ASSIGNMENT
Retype exactly the lines below, starting with the line that contains "local system: Run" and ending with the last line; leave out any pictures.

Start of THE DATA

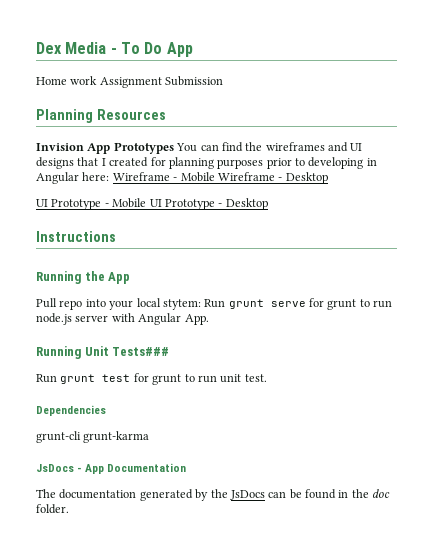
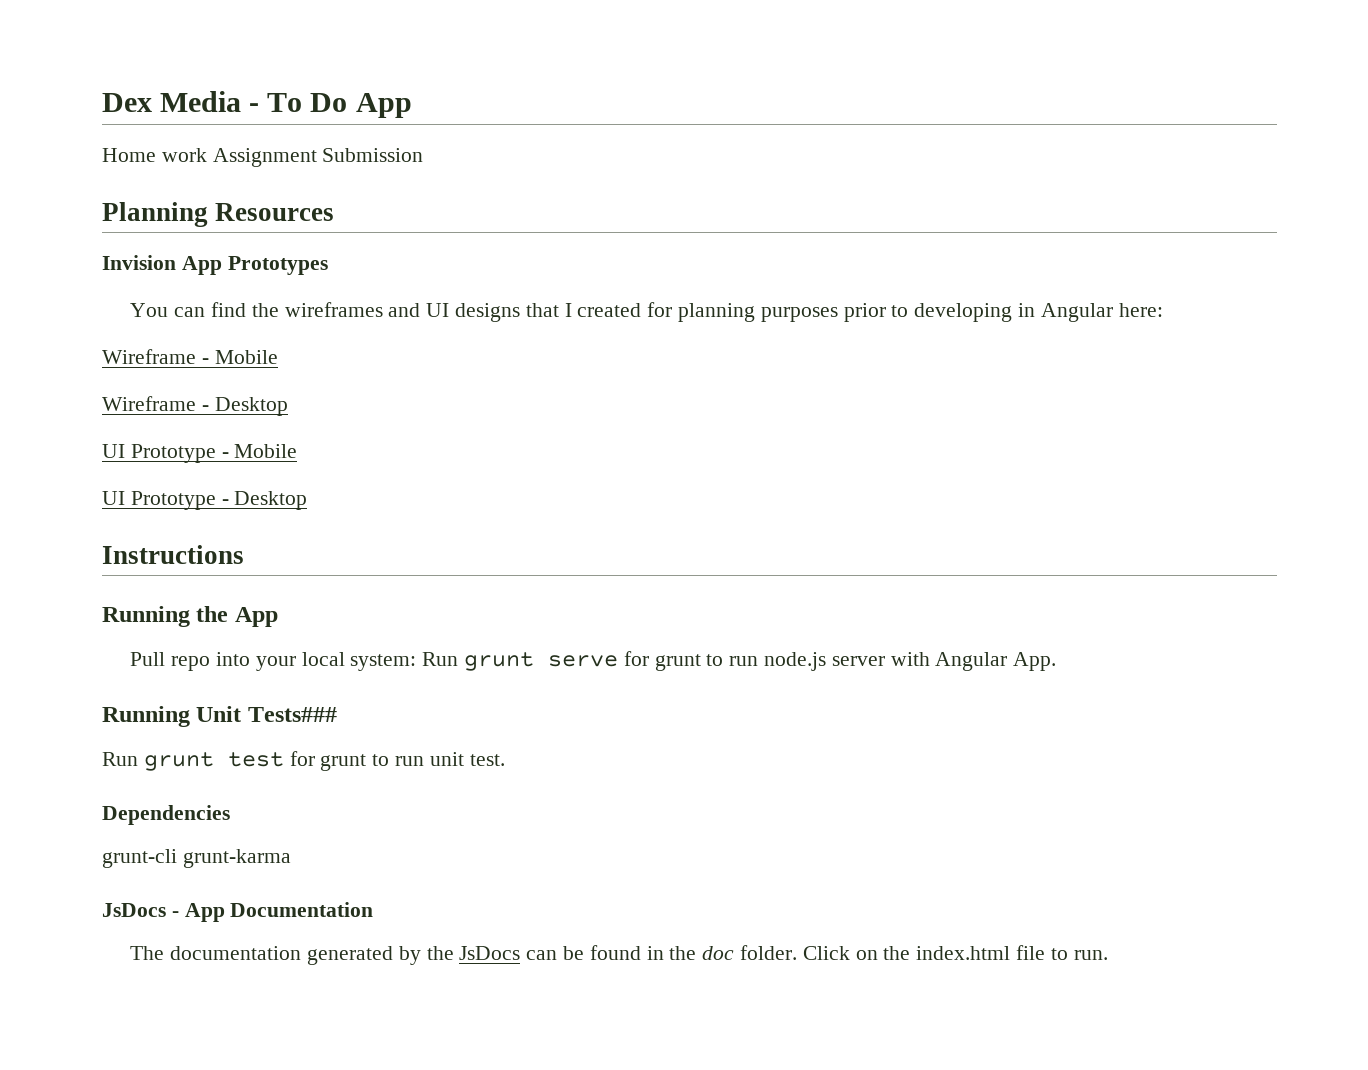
- Invision App Prototypes You can find the wireframes and UI designs that I created for planning purposes prior to developing in Angular here: Wireframe - Mobile Wireframe - Desktop
+ Invision App Prototypes
+ You can find the wireframes and UI designs that I created for planning purposes prior to developing in Angular here:
+ Wireframe - Mobile
+ Wireframe - Desktop
- UI Prototype - Mobile UI Prototype - Desktop
+ UI Prototype - Mobile
+ UI Prototype - Desktop
- Pull repo into your local stytem: Run grunt serve for grunt to run node.js server with Angular App.
+ Pull repo into your local system: Run grunt serve for grunt to run node.js server with Angular App.
+ Click on the index.html file to run.

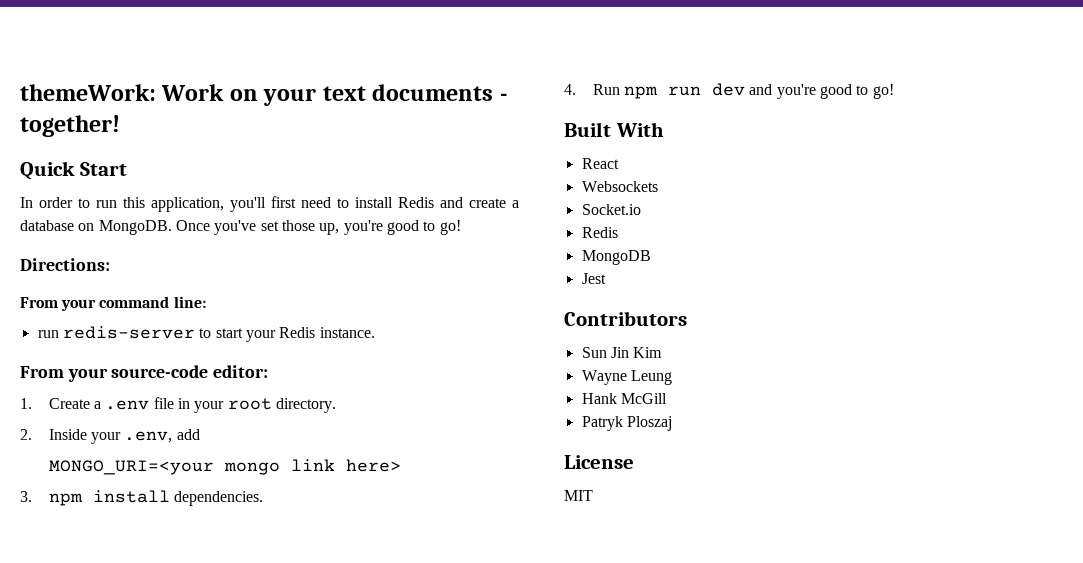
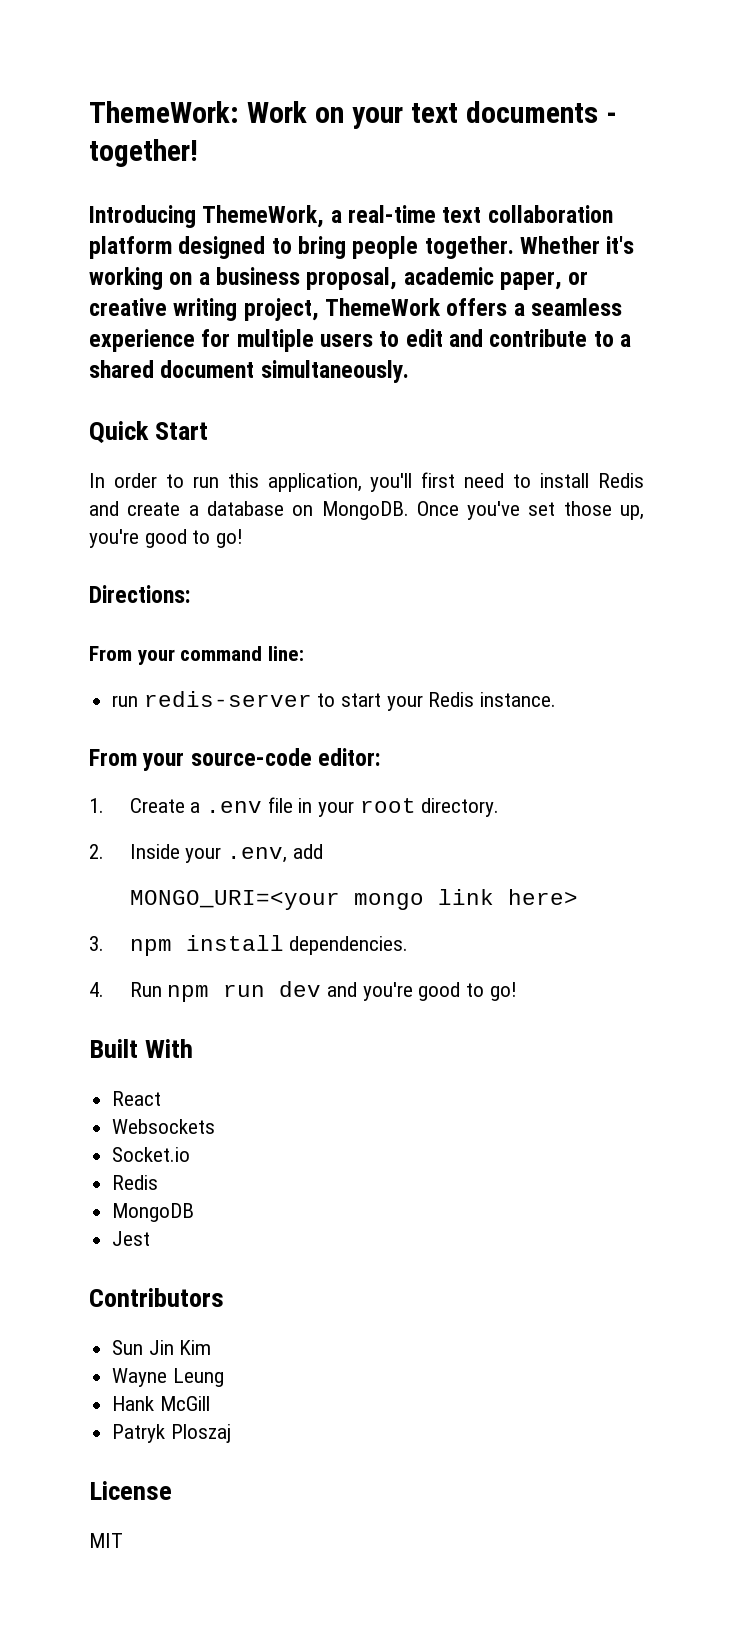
- themeWork: Work on your text documents - together!
+ ThemeWork: Work on your text documents - together!
+ Introducing ThemeWork, a real-time text collaboration platform designed to bring people together. Whether it's working on a business proposal, academic paper, or creative writing project, ThemeWork offers a seamless experience for multiple users to edit and contribute to a shared document simultaneously.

End of THE DATA

SOLUTION BELOW
+ Pull repo into your local system: Run grunt serve for grunt to run node.js server with Angular App.
+ Click on the index.html file to run.

- themeWork: Work on your text documents - together!
+ ThemeWork: Work on your text documents - together!
+ Introducing ThemeWork, a real-time text collaboration platform designed to bring people together. Whether it's working on a business proposal, academic paper, or creative writing project, ThemeWork offers a seamless experience for multiple users to edit and contribute to a shared document simultaneously.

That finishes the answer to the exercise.